13. Google CEO Sergey Brin, “I didn’t see Artificial Intelligence coming. How wrong was I?”

My short response to his question is as follows:

If we believe that Artificial Intelligence simply means computer-aided human intelligence or computerized human intelligence, then we have already achieved a great deal in this direction. And, all the data-based decision-making systems are good examples of such achievements.

If we believe that Artificial Intelligence should mean machine’s, or robot’s, self-intelligence, then only very few people are making the progress into this direction. And, we are still in the infant stage in this direction. Most importantly, I believe that much more resources should be put into this direction, instead of continuing to speculate about computer-aided human intelligence or computerized human intelligence.

Ming Xie


12. What is dynamic biped walking of humanoid robots?

In the video below, Professor Oh did not believe that there should be a specific term on dynamic walking.

Please share your view about the classification of biped walking by humanoid robots.


Below is my short viewpoints:

According to the supply of mechanical energy, biped walking can be classified into two categories: one is called actuated biped walking and the other is called non-actuated biped walking. However, our main concern here is about the stability or balance, which is a challenge to both planning and control of biped walking by humanoid robots.

Interestingly, in the domain of biped walking, there are two types of stability or balance. One is called static stability or balance, in which the zero-moment point (ZMP) is always within the support zone of a humanoid robot’s foot or feet (assume that there is no other contact point between a humanoid robot and the environment). The other is called dynamic stability or balance, in which the body supported by biped maintains its state of motion. For example, in the sagittal plane of a humanoid robot, a dynamic stability is achieved with a successive clock-wise rotations of legs for backward walking or a successive of counter-clock-wise rotations of legs for forward walking. And, in the coronal plane of a humanoid robot, a dynamic stability is achieved with periodic oscillations of clock-wise and counter-clock-wise rotations of legs.
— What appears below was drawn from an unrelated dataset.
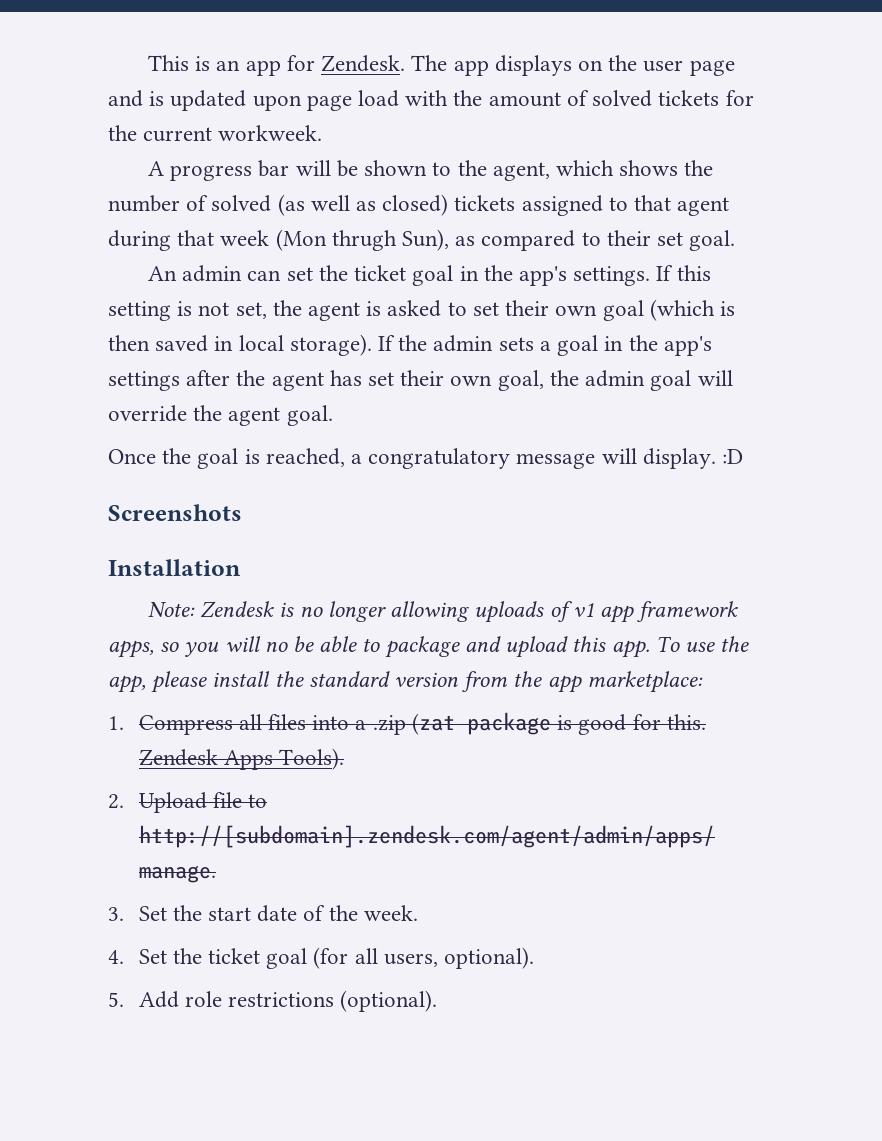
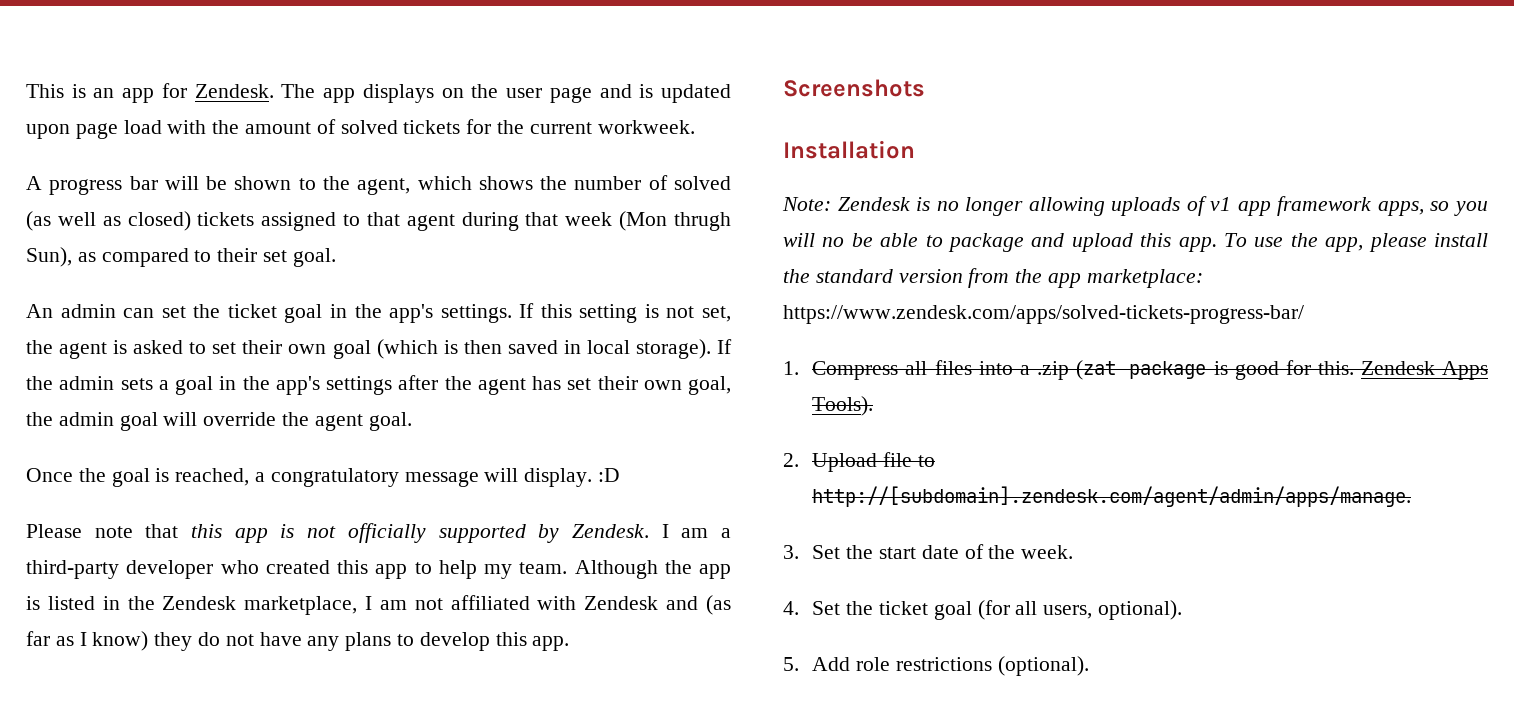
+ Please note that this app is not officially supported by Zendesk. I am a third-party developer who created this app to help my team. Although the app is listed in the Zendesk marketplace, I am not affiliated with Zendesk and (as far as I know) they do not have any plans to develop this app.
- To use the app, please install the standard version from the app marketplace:
+ To use the app, please install the standard version from the app marketplace: https://www.zendesk.com/apps/solved-tickets-progress-bar/

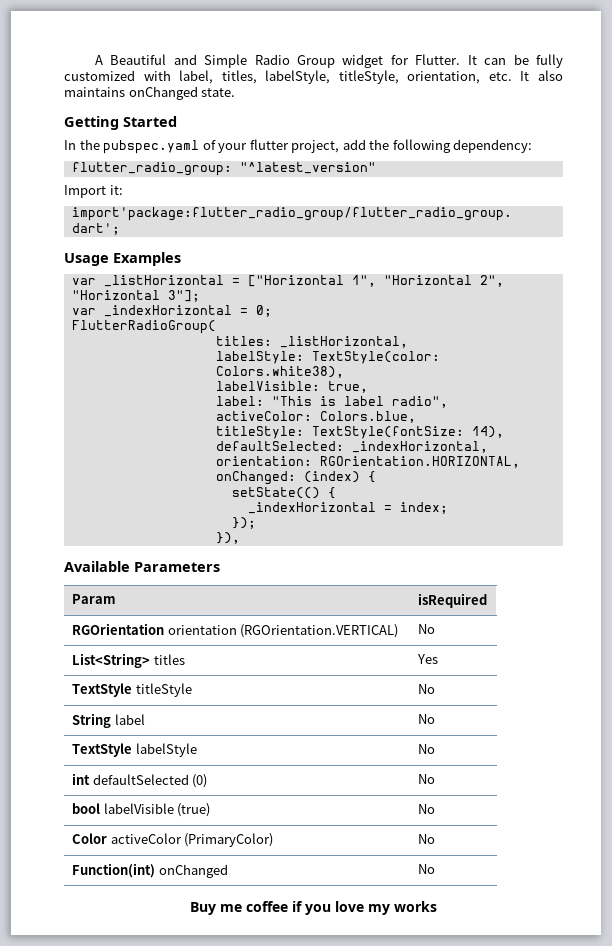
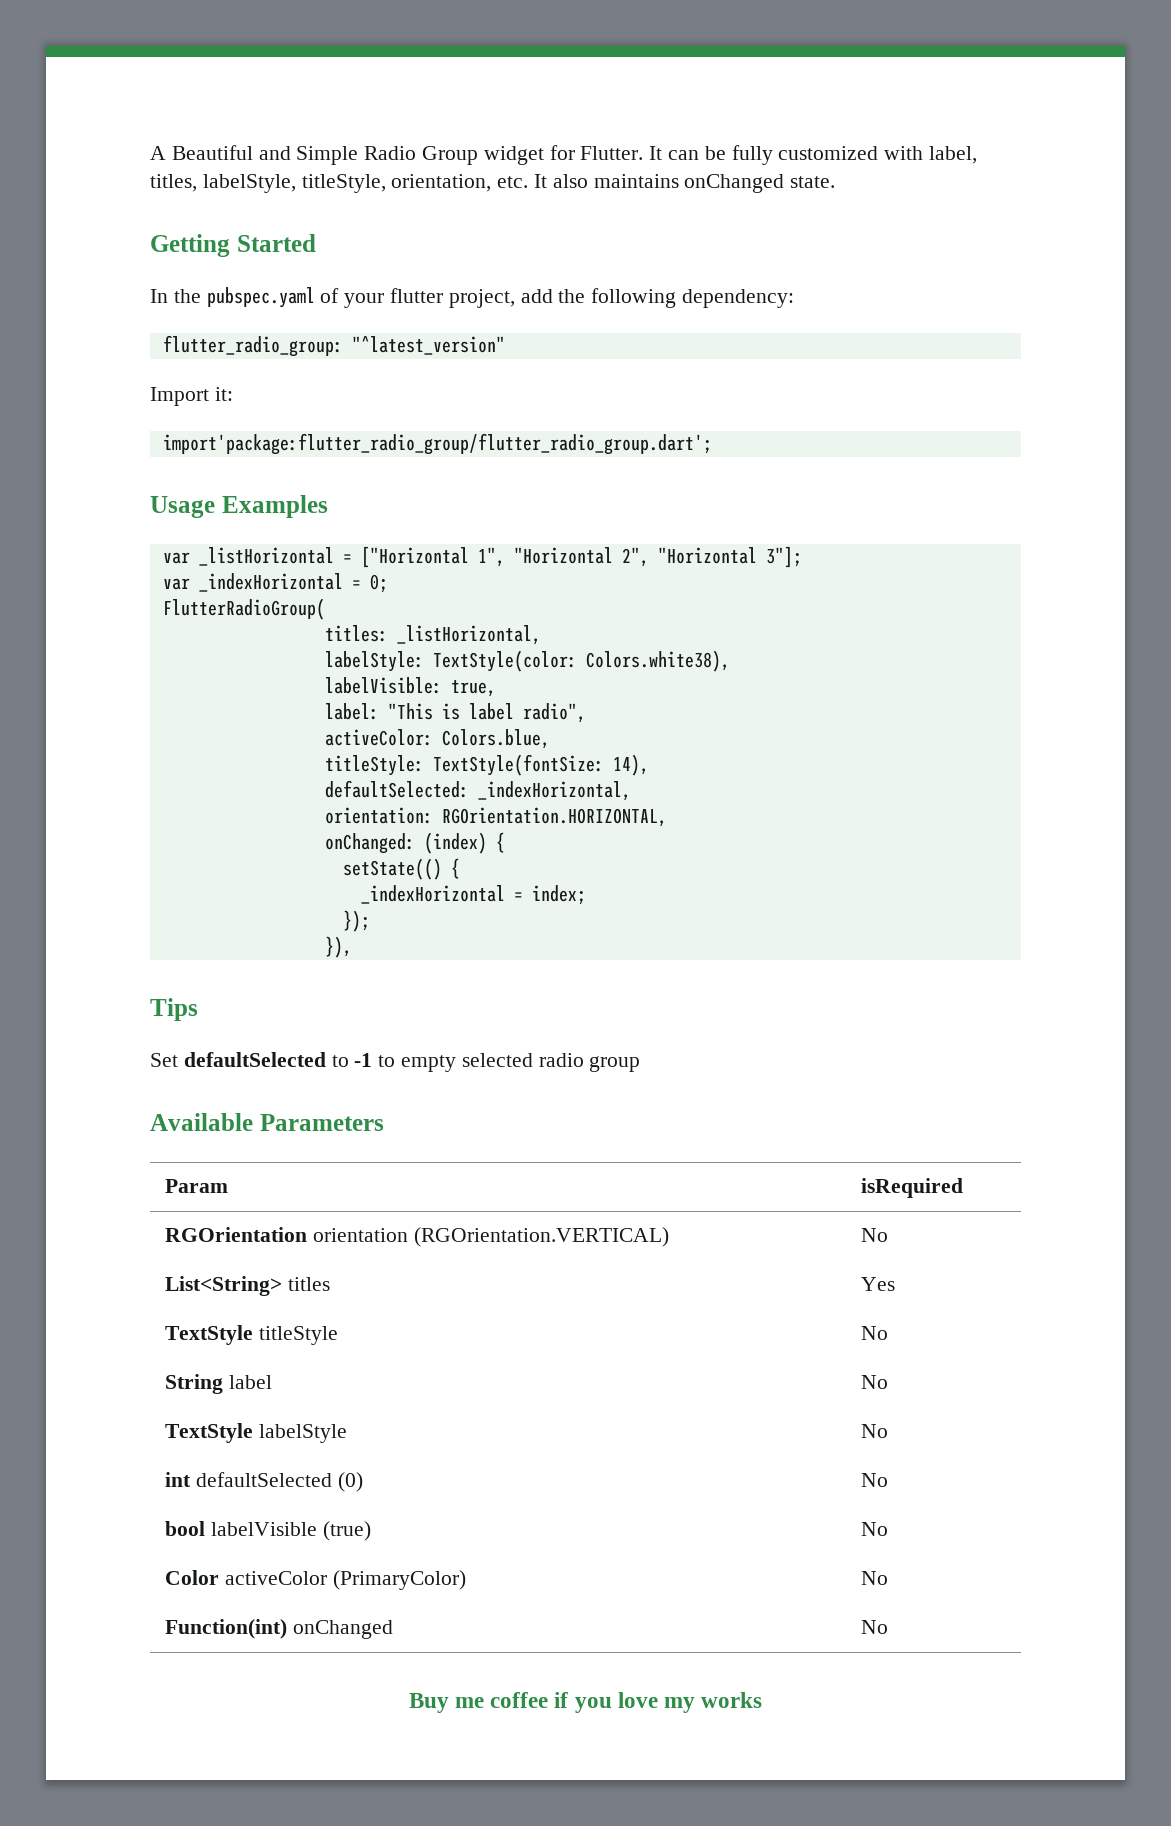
+ Tips
+ Set defaultSelected to -1 to empty selected radio group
Hence, on the basis of these two types of stability or balance, we can classify biped walking into the following two categories: static walking which maintains static stability, and dynamic walking which maintains dynamic stability.

Ming Xie


10. Some Thoughts on Languages and Learning

What is the greatest invention of the universe? Undoubtedly, it is human being. Then, what is the greatest invention of human being so far? Most likely, the answer is human language. Indeed, languages are human-made inventions, which help mankind to encode, record, acquire, transfer and most importantly re-discover both propositional and procedural knowledge.

Interesting enough, if we ask this question of “what is knowledge?” to public, you will get many versions of answers. Ironically, everyone knows what knowledge refers to, but yet is not able to give a commonly acceptable definition. Ten years ago, we have advocated the following definition: Knowledge are the clusters of properties and constraints of all entities. In other words, knowledge refer to properties and constraints possessed by all entities in existence. It is our view that the above definition of knowledge will receive least critics from the research community. So far, we have not yet found any better version of definition of knowledge. If you know one, please share with the research community.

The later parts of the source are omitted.